LA SITUAZIONE SEMPRE PIU’ CALDA DELLE CARCERI ITALIANE

 

Il 30 giugno nel carcere di Padova si è ucciso Santino, di 25 anni. Il
28 giugno Marcello, detenuto comune di 37 anni, si è tolto la vita nella
casa circondariale di Giarre (Catania). L’uomo è stato trovato
impiccato con un cappio al collo alle sbarre della finestra del bagno
della cella. Il 27 giugno nella camera di sicurezza della questura di
Agrigento si era impiccato un giovane marocchino Y.A., di 22 anni,
arrestato per rissa.
Dall’inizio dell’anno i suicidi certi in Italia sono 33 (3 casi sono
dubbi), mentre altri 60 sono morti per malattia o per “cause da
accertare”. Il totale dei detenuti morti nel 2010 sale a 96. Negli
ultimi 10 anni i suicidi avvenuti nelle carceri italiane sono stati 589,
mentre 1.694 è il numero dei detenuti morti.
Su queste statistiche,
se non trattassero cose tristi e macabre, ci sarebbe persino da
sorridere per come la burocrazia del ministero di via Arenula e il Dap
si arrampicano sugli specchi. Sapete perché tre casi di suicidio
sarebbero dubbi? Perché chi si è tolto la vita in carcere in realtà è
poi deceduto in ambulanza o in ospedale, non nella cella, e questo basta
a lavare la coscienza dei burocrati.

Pentole, piatti e coperchi contro le inferriate delle finestre delle
loro celle.
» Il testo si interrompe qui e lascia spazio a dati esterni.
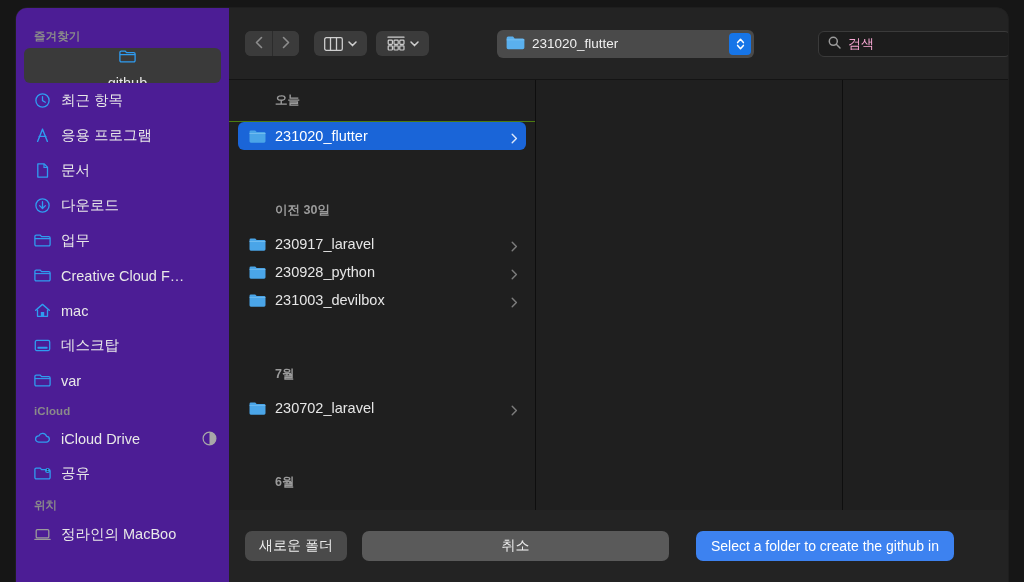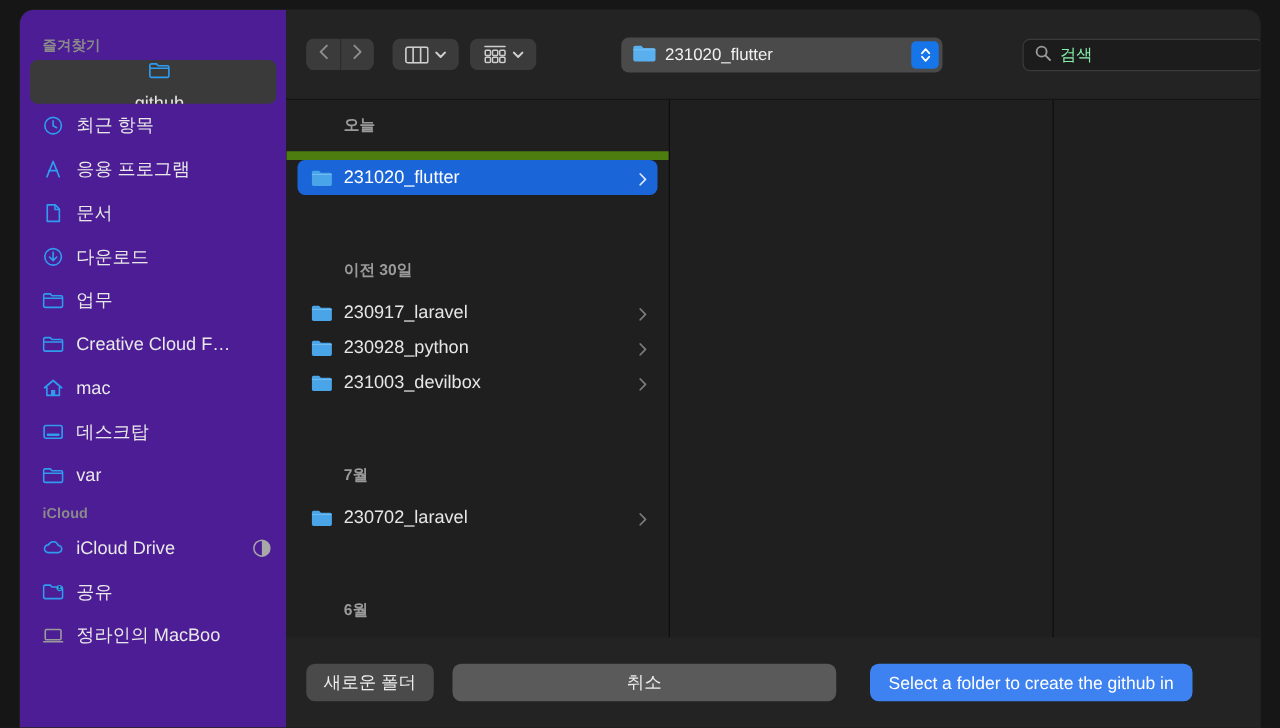--- a/index.html
+++ b/index.html
@@ -135,21 +135,21 @@
   #search-field {
     margin-left:55px;
     width:193px; height:26px;
     background:#1c1c1c;
     border:1px solid #3a3a3a;
     border-radius:6px;
     display:flex;
     align-items:center;
     gap:7px;
     padding-left:9px;
-    color:#86efac;
+    color:#f9a8d4;
     font-size:13px;
   }
 
   
   #columns {
     flex:1;
     display:flex;
     overflow:hidden;
     position:relative;
   }
@@ -161,21 +161,21 @@
   #col1 { width:307px; flex:none; border-right:1px solid #0e0e0e; }
   #col2 { width:307px; flex:none; border-right:1px solid #0e0e0e; }
   #col3 { flex:1; }
 
   .group-head {
     color:#9a9a9a;
     font-size:12.5px;
     font-weight:700;
     padding:12px 0 11px 46px;
   }
-  .group-head.with-rule { border-bottom:7px solid #4d7c0f; padding-bottom:12px; }
+  .group-head.with-rule { border-bottom:1px solid #4d7c0f; padding-bottom:12px; }
   .spacer-lg { height:40px; }
 
   .row {
     height:28px;
     margin:0 9px;
     padding:0 8px 0 11px;
     display:flex;
     align-items:center;
     gap:9px;
     border-radius:6px;
@@ -329,20 +329,21 @@
         <span class="sb-icon">
           <svg width="17" height="17" viewBox="0 0 17 17">
             <path d="M0.9 4.4 A1.3 1.3 0 0 1 2.2 3.1 H6.2 L7.6 4.6 H14.8 A1.3 1.3 0 0 1 16.1 5.9 V12.6 A1.3 1.3 0 0 1 14.8 13.9 H2.2 A1.3 1.3 0 0 1 0.9 12.6 Z" fill="none" stroke="#2f9cf0" stroke-width="1.3"></path>
             <circle cx="13.6" cy="5.4" r="2.5" fill="#2f9cf0"></circle>
             <circle cx="13.6" cy="4.6" r="0.8" fill="#232323"></circle>
             <path d="M12.2 6.8 A1.6 1.6 0 0 1 15 6.8 Z" fill="#232323"></path>
           </svg>
         </span>
         <span class="sb-label">공유</span>
       </div>
+      <div class="sb-section">위치</div>
       <div class="sb-item">
         <span class="sb-icon">
           <svg width="17" height="17" viewBox="0 0 17 17">
             <rect x="2.2" y="3.6" width="12.6" height="8.2" rx="1.1" fill="none" stroke="#9a9a9a" stroke-width="1.3"></rect>
             <path d="M0.9 13.4 H16.1" stroke="#9a9a9a" stroke-width="1.3" stroke-linecap="round"></path>
           </svg>
         </span>
         <span class="sb-label">정라인의 MacBoo</span>
       </div>
     </div>

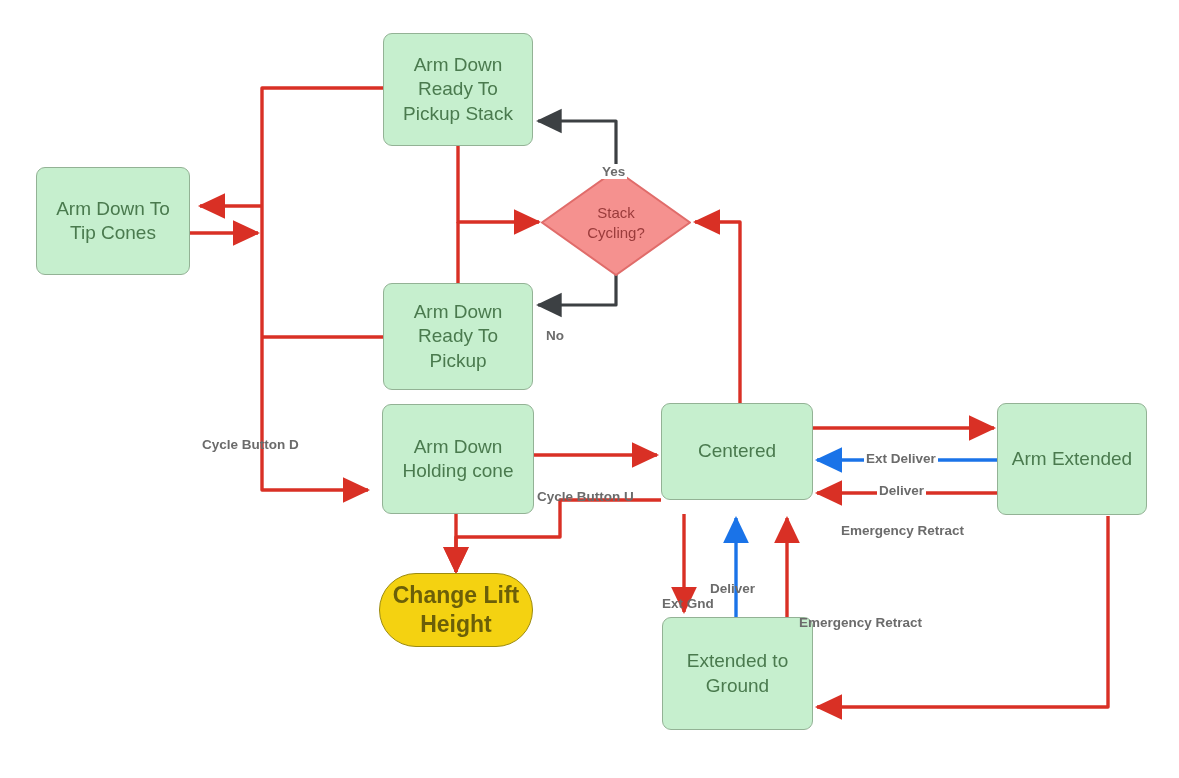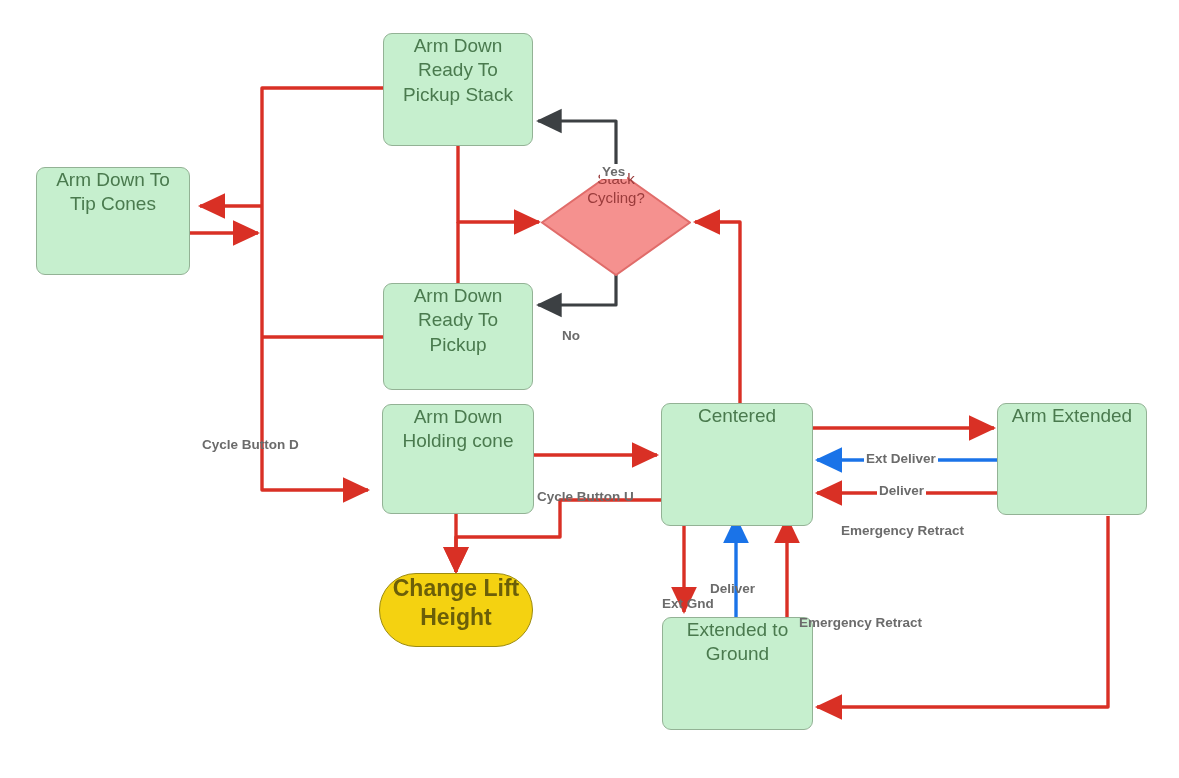--- a/index.html
+++ b/index.html
@@ -23,21 +23,21 @@
     left: 0;
     top: 0;
     width: 1179px;
     height: 778px;
     pointer-events: none;
   }
   .node {
     position: absolute;
     box-sizing: border-box;
     display: flex;
-    align-items: flex-start;
+    align-items: center;
     justify-content: center;
     text-align: center;
     line-height: 1.28;
     z-index: 5;
   }
   .node-process {
     background: #c6efce;
     border: 1.5px solid #93b295;
     border-radius: 9px;
     color: #4a7a4e;
@@ -180,36 +180,36 @@
   <div class="node node-process" style="left:382px; top:404px; width:152px; height:110px;">
     <span class="node-label">Arm Down
 Holding cone</span>
   </div>
 
   <div class="node node-terminal" style="left:379px; top:573px; width:154px; height:74px;">
     <span class="node-label">Change Lift
 Height</span>
   </div>
 
-  <div class="node node-process" style="left:661px; top:403px; width:152px; height:123px;">
+  <div class="node node-process" style="left:661px; top:403px; width:152px; height:97px;">
     <span class="node-label">Centered</span>
   </div>
 
   <div class="node node-process" style="left:997px; top:403px; width:150px; height:112px;">
     <span class="node-label">Arm Extended</span>
   </div>
 
   <div class="node node-process" style="left:662px; top:617px; width:151px; height:113px;">
     <span class="node-label">Extended to
 Ground</span>
   </div>
 
   <div class="edge-label onwhite" style="left:600px; top:132px;">Yes</div>
 
-  <div class="edge-label onwhite" style="left:560px; top:296px;">No</div>
+  <div class="edge-label onwhite" style="left:544px; top:296px;">No</div>
 
   <div class="edge-label" style="left:202px; top:405px;">Cycle Button D</div>
 
   <div class="edge-label" style="left:537px; top:457px;">Cycle Button U</div>
 
   <div class="edge-label onwhite" style="left:864px; top:419px;">Ext Deliver</div>
 
   <div class="edge-label onwhite" style="left:877px; top:451px;">Deliver</div>
 
   <div class="edge-label" style="left:841px; top:491px;">Emergency Retract</div>

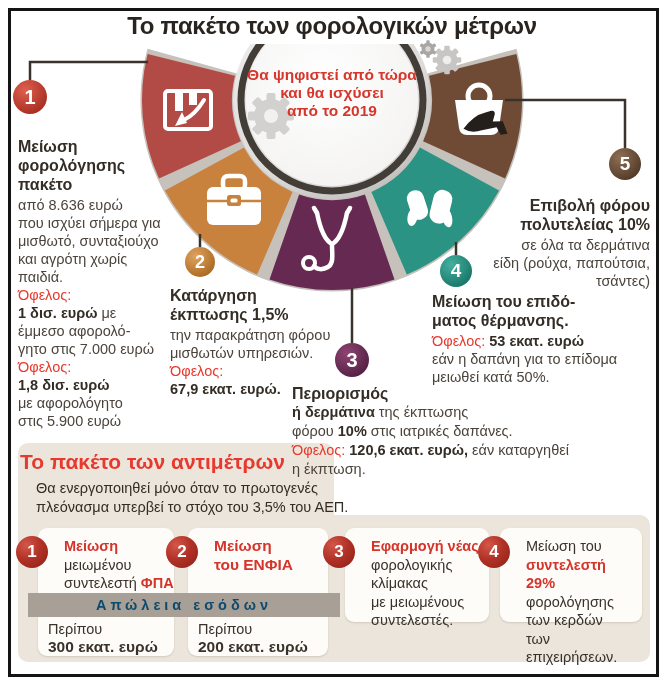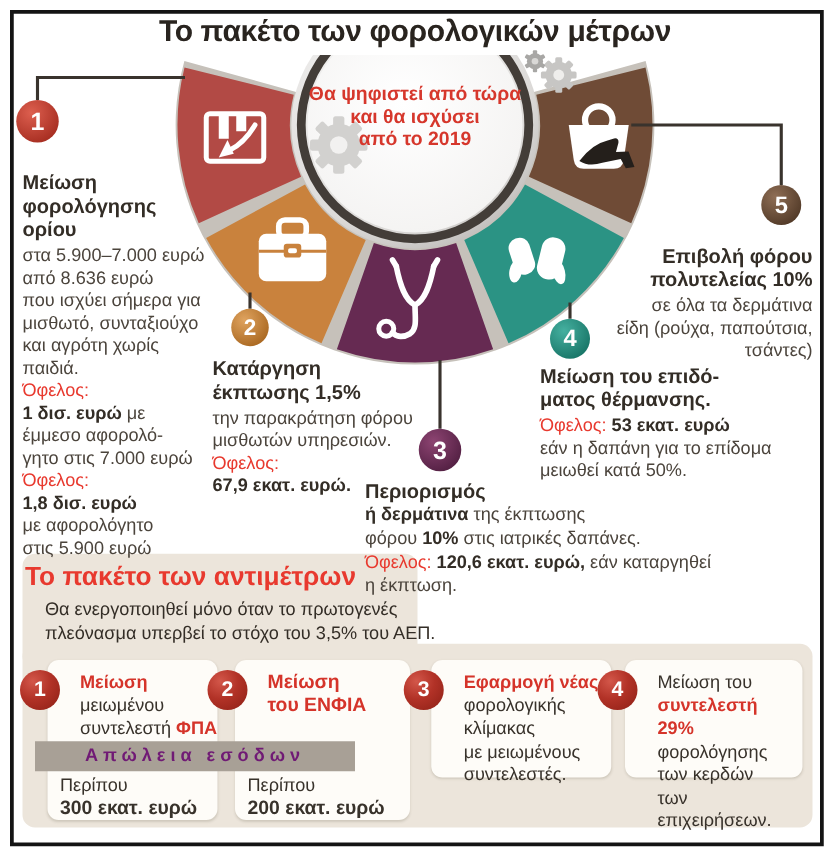--- a/index.html
+++ b/index.html
@@ -15,22 +15,22 @@
   .red{color:#e8392e;}
   .bold{font-weight:bold;color:#332d26;}
   .rightal{text-align:right;}
   
   .beige{position:absolute;background:#ece5db;border-radius:10px;z-index:3;}
   .cm-title{position:absolute;left:20px;top:450px;font-size:21px;font-weight:bold;color:#e8392e;z-index:5;}
   .cm-sub{position:absolute;left:36px;top:479px;font-size:14.5px;line-height:19px;font-weight:normal;color:#332d26;z-index:5;}
   .card{position:absolute;background:#fefcf8;border-radius:9px;box-shadow:0 1px 2px rgba(80,70,50,0.18);z-index:5;}
   .cardtext{padding:9px 6px 6px 26px;font-size:14.5px;line-height:18.5px;color:#38322b;}
   .redbold{color:#d5342a;font-weight:bold;}
-  .band{position:absolute;left:28px;top:593px;width:256px;height:24px;background:#a8a096;z-index:7;
-        text-align:center;line-height:24px;font-weight:bold;font-size:14.5px;color:#701a75;letter-spacing:4px;}
+  .band{position:absolute;left:28px;top:593px;width:312px;height:24px;background:#a8a096;z-index:7;
+        text-align:center;line-height:24px;font-weight:bold;font-size:14.5px;color:#0c4a6e;letter-spacing:4px;}
   .loss{position:absolute;z-index:8;font-size:14.5px;line-height:18px;color:#38322b;}
   .loss .lv{font-weight:bold;font-size:15.5px;}
   .ballhtml{position:absolute;width:32px;height:32px;border-radius:50%;z-index:9;
             background:radial-gradient(circle at 32% 28%, #d3574a 0%, #b23227 45%, #8c1f15 100%);
             color:#fff;font-weight:bold;font-size:17px;text-align:center;line-height:32px;}
 </style>
 </head>
 <body>
 
 <div class="canvas">
@@ -197,24 +197,23 @@
     <g>
       <circle cx="625" cy="164" r="16" fill="url(#bg5)"></circle>
       <text x="625" y="170" text-anchor="middle" font-size="19" font-weight="bold" fill="#fff">5</text>
     </g>
   </svg>
 
   <div class="tblock" style="left:18px;top:137px;width:156px;">
     <div class="mh">
       <span class="ln">Μείωση</span>
       <span class="ln">φορολόγησης</span>
-      <span class="ln">ορίου</span>
+      <span class="ln">πακέτο</span>
     </div>
     <div>
-      <span class="ln">στα 5.900–7.000 ευρώ</span>
       <span class="ln">από 8.636 ευρώ</span>
       <span class="ln">που ισχύει σήμερα για</span>
       <span class="ln">μισθωτό, συνταξιούχο</span>
       <span class="ln">και αγρότη χωρίς παιδιά.</span>
     </div>
     <div>
       <span class="ln red">Όφελος:</span>
       <span class="ln"><span class="bold">1 δισ. ευρώ</span><span> με</span></span>
       <span class="ln">έμμεσο αφορολό-</span>
       <span class="ln">γητο στις 7.000 ευρώ</span>

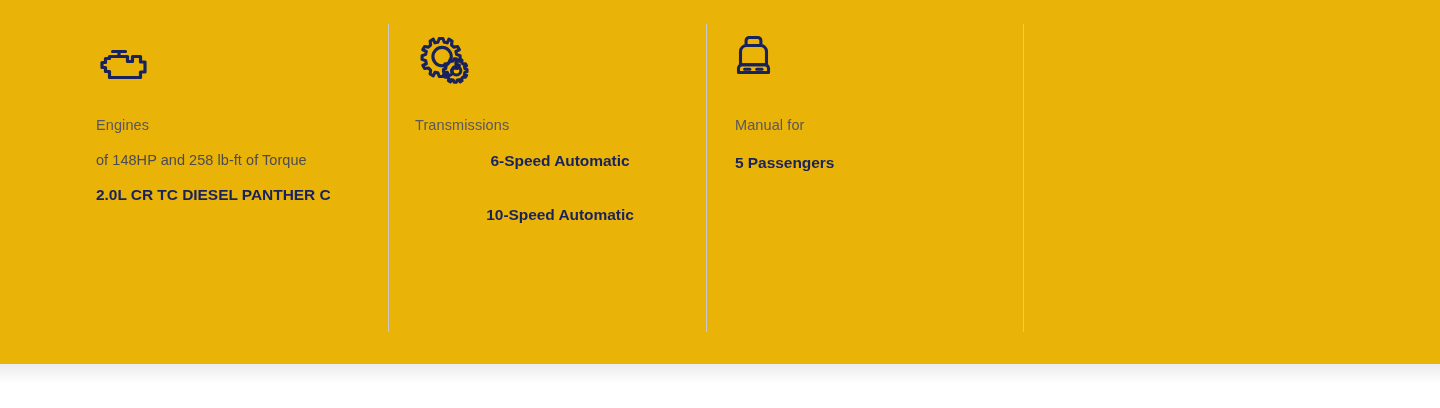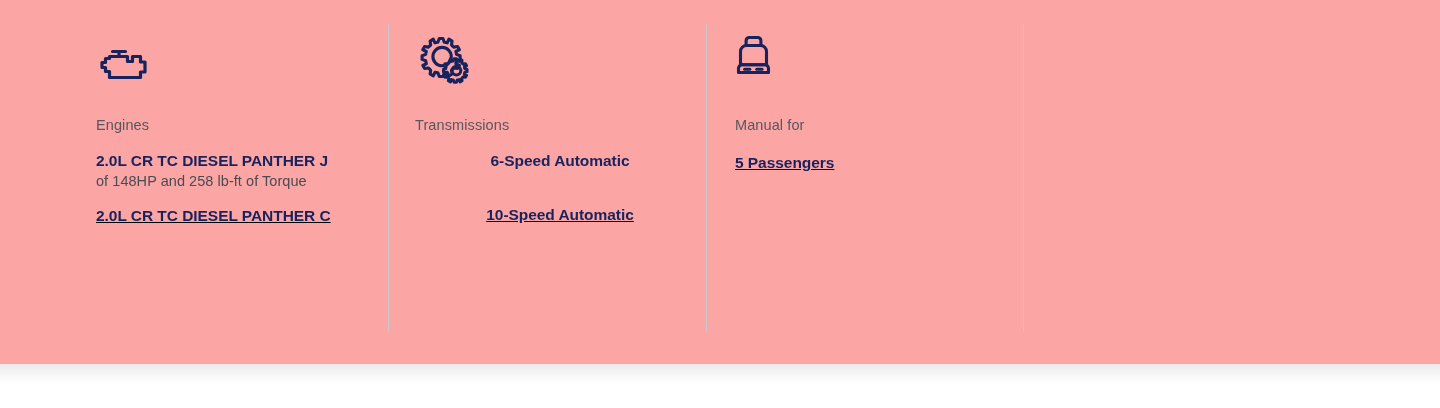--- a/index.html
+++ b/index.html
@@ -15,21 +15,21 @@
     overflow: hidden;
     position: relative;
   }
 
   .specs-panel {
     position: absolute;
     left: 0;
     top: 0;
     width: 1440px;
     height: 364px;
-    background: #fca5a5;
+    background: #eab308;
   }
 
   
   .spec-col {
     position: absolute;
     top: 24px;
     height: 308px;
     box-sizing: border-box;
   }
   .col-engines      { left: 96px;  width: 292px; }
@@ -74,21 +74,21 @@
   
   .spec-items {
     position: absolute;
     top: 126px;
     left: 0;
     right: 0;
   }
   .spec-item {
     margin-bottom: 14px;
   }
-  .spec-item:last-child { margin-bottom: 0; text-decoration: underline; }
+  .spec-item:last-child { margin-bottom: 0; }
 
   .spec-item-title {
     font-size: 15.5px;
     font-weight: bold;
     color: #18225c;
     line-height: 21px;
     letter-spacing: -0.05px;
     white-space: nowrap;
   }
   .spec-item-sub {
@@ -127,21 +127,20 @@
       <svg width="56" height="52" viewBox="0 0 56 52" fill="none" xmlns="http://www.w3.org/2000/svg">
         <path d="M16.5 17.5 H29.5 M23 17.5 V22.5
                  M13.5 22.5 H31.5 V27.5 H36.5 V22.5 H44.5 V28 H49 V38 H44.5 V43.5 H13.5 V37.5 H9.5 V33.5 H6 V28.5 H9.5 V24.5 H13.5 Z" stroke="#18225C" stroke-width="3.2" stroke-linejoin="round" stroke-linecap="round" fill="none"></path>
       </svg>
     </div>
 
     <div class="spec-label">Engines</div>
 
     <div class="spec-items">
       <div class="spec-item">
-        <div class="spec-item-title">2.0L CR TC DIESEL PANTHER J</div>
         <div class="spec-item-sub">of 148HP and 258 lb-ft of Torque</div>
       </div>
       <div class="spec-item">
         <div class="spec-item-title">2.0L CR TC DIESEL PANTHER C</div>
       </div>
     </div>
   </div>
 
   <div class="spec-col col-transmissions">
Questa la forma di protesta dei detenuti del carcere di
Foggia che stanno manifestando contro il sovraffollamento della
struttura.
Alzano la voce per denunciare le condizioni di vivibilità nel
penitenziario dauno, già di per sé difficili e che con le alte
temperature diventano insostenibili. La struttura, concepita per poter
ospitare al massimo 400 detenuti, attualmente ne contiene oltre 700 ma,
in alcuni periodi si è sfiorata la soglia di 850 detenuti e i reclusi
sono stipati quasi uno sull’altro. Numeri che tradotti in termini di
vivibilità fanno accapponare la pelle. Significa, infatti, che in una
cella di sei metri per tre, realizzata per ospitare non più di due
persone, vengono ammassati cinque o sei detenuti. Ad aggravare la
situazione anche le elevate temperature di questi giorni. Caldo
insopportabile che, di sicuro, non facilita la sopravvivenza.
I
detenuti sono costretti a trascorrere gran parte della giornata distesi
sul letto, per cercare, almeno in parte, di ottimizzare lo spazio a loro
disposizione. La cosiddetta “spadellata” che sarà ripetuta tre volte al
giorno fino al 15 luglio; Foggia, inoltre, è l’unico penitenziario in
tutta la Puglia ad attuare questa forma di protesta. Un disagio, quello
del sovraffollamento, vissuto anche dagli agenti di polizia
penitenziaria: ad oggi circa 400 unità troppo poche per far fronte alle
esigenze di sicurezza
.

Mattinata tesa, quella di ieri, al palazzo di giustizia di Como. Dove
nel bel mezzo di un’udienza preliminare un detenuto cubano, chiamato a
rispondere davanti al giudice di un banalissimo reato di resistenza nei
confronti degli agenti della polizia penitenziaria del Bassone, ha
iniziato a ferirsi al collo e alle braccia con una lametta che era
riuscito a nascondere dai controlli compiuti all’uscita della prigione
dov’è attualmente detenuto, ovvero Voghera.
Campos Pazos, in cella per scontare una pesante condanna, ha atteso una
pausa dell’udienza per dare vita al suo macabro show all’interno
dell’aula al primo piano del tribunale: pur ammanettato, con la lametta
ha iniziato a ferirsi al collo e alle braccia, causando un importante
sanguinamento, non tale da metterlo in pericolo di vita.
L’uomo è
stato immediatamente bloccato dagli agenti della polizia penitenziaria.
Quindi è stato soccorso dai volontari della Croce Rossa e portato – a
fatica – fuori dal tribunale per essere caricato in ambulanza e
trasportato in pronto soccorso.
Da quanto è stato possibile
ricostruire il detenuto cubano aveva nascosto la lametta in bocca,
consapevole che sarebbe stato accuratamente perquisito all’uscita dal
carcere di Voghera. Non è la prima volta che l’uomo è protagonista di
atti di autolesionismo, tutte le volte terminati – come ieri – con
ferite fortunatamente superficiali e lievi.